Attribute-based Visual Explanation of Multidimensional Projections
Problem
Dimensionality reduction methods, or projections, are one of the most-used techniques to reduce high-dimensional (nD) data to 2D scatterplots. They can effectively show how samples gather (or not) into groups, with possible outliers. Coloring samples by class next serves to see how easy it would be to use the underlying dimensions (features) for data classification.

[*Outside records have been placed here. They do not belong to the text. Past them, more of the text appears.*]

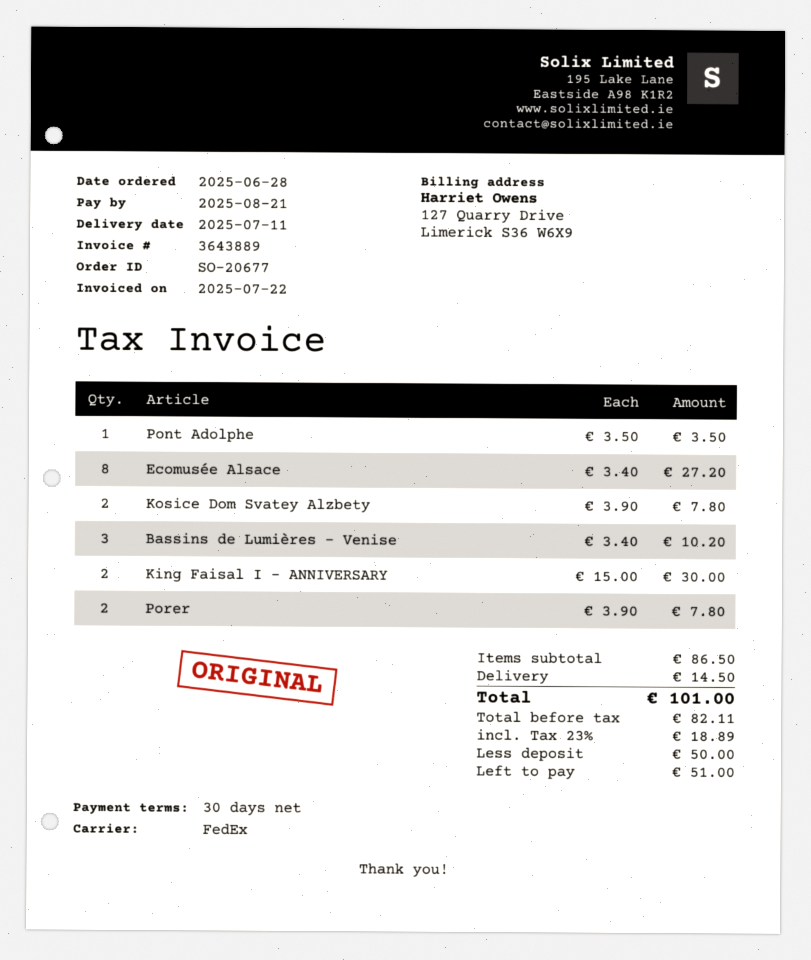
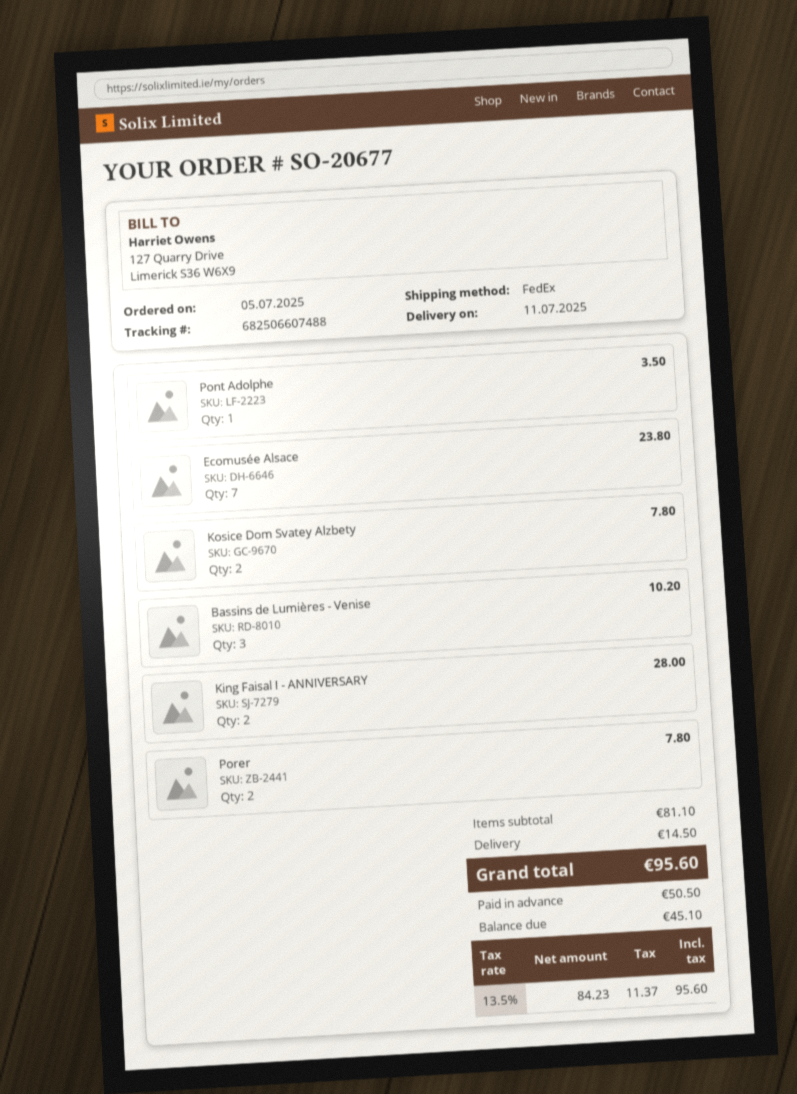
order date: 2025-06-28 -> 2025-07-05
Ecomusée Alsace: 8 for 27.20 -> 7 for 23.80
King Faisal I - ANNIVERSARY: 2 for 30.00 -> 2 for 28.00
subtotal: 86.50 -> 81.10
net: 82.11 -> 84.23
tax: 23% = 18.89 -> 13.5% = 11.37
total: 101.00 -> 95.60
deposit: 50.00 -> 50.50
balance: 51.00 -> 45.10

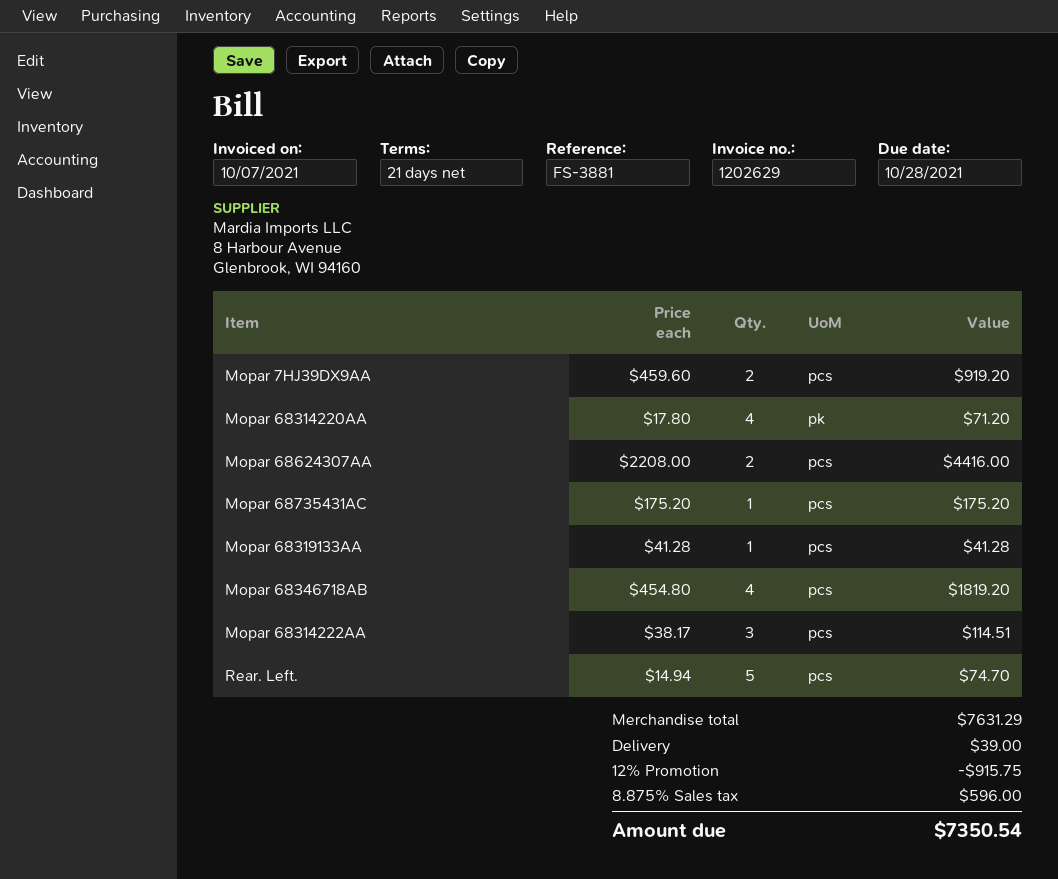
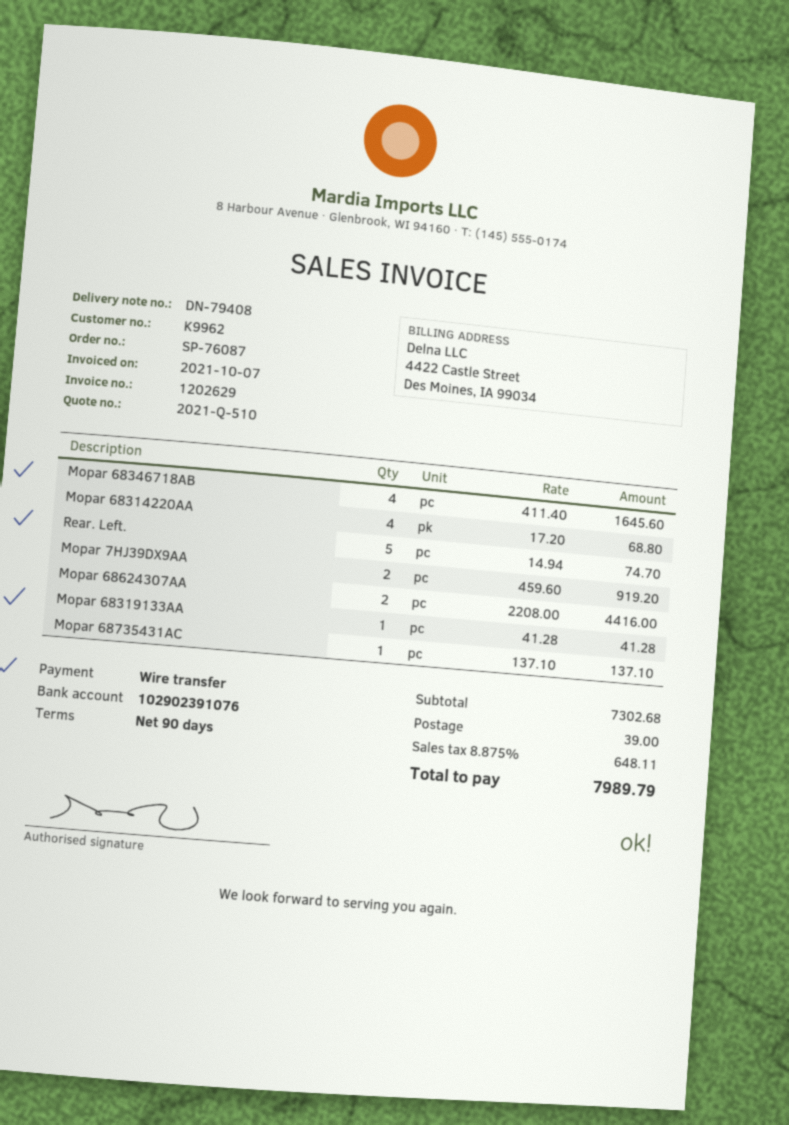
payment terms: 21 days -> 90 days
Mopar 68314220AA: 4 x 17.80 = 71.20 -> 4 x 17.20 = 68.80
Mopar 68735431AC: 1 x 175.20 = 175.20 -> 1 x 137.10 = 137.10
Mopar 68346718AB: 4 x 454.80 = 1819.20 -> 4 x 411.40 = 1645.60
Mopar 68314222AA: 3 x 38.17 = 114.51 -> none
subtotal: 7631.29 -> 7302.68
discount: 12% = 915.75 -> none
tax: 8.875% = 596.00 -> 8.875% = 648.11
total: 7350.54 -> 7989.79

Still, a raw projection is nothing but a 2D scatterplot. We can see in there how clusters form. But which dimensions (features) are responsible for the clusters' formation? Without knowing this, a projection is not very useful.
Solution
We propose a technique for explaining a 2D projection by means of the dimensions which are most relevant for point segregation. Our technique works as follows. Given an nD dataset, we
- project this into 2D using any desired technique
- for each projected point, select its nearest neighbors
- rank the n dimensions of points within such a 2D neighborhood, to see which ones best explain the 2D similarities
- color the point by the identity of the best-explaining nD dimension, and set its brightness to how much of the similarity is explained by that dimension
The image below shows this for a simple 3D cube-surface dataset. Here, clearly, the visible cube faces are explained each by a single dimension. This is visible in the per-face colors. Points close to a cube edge are dark(er) since their similarity is explained by two or, for cube corners, three dimensions.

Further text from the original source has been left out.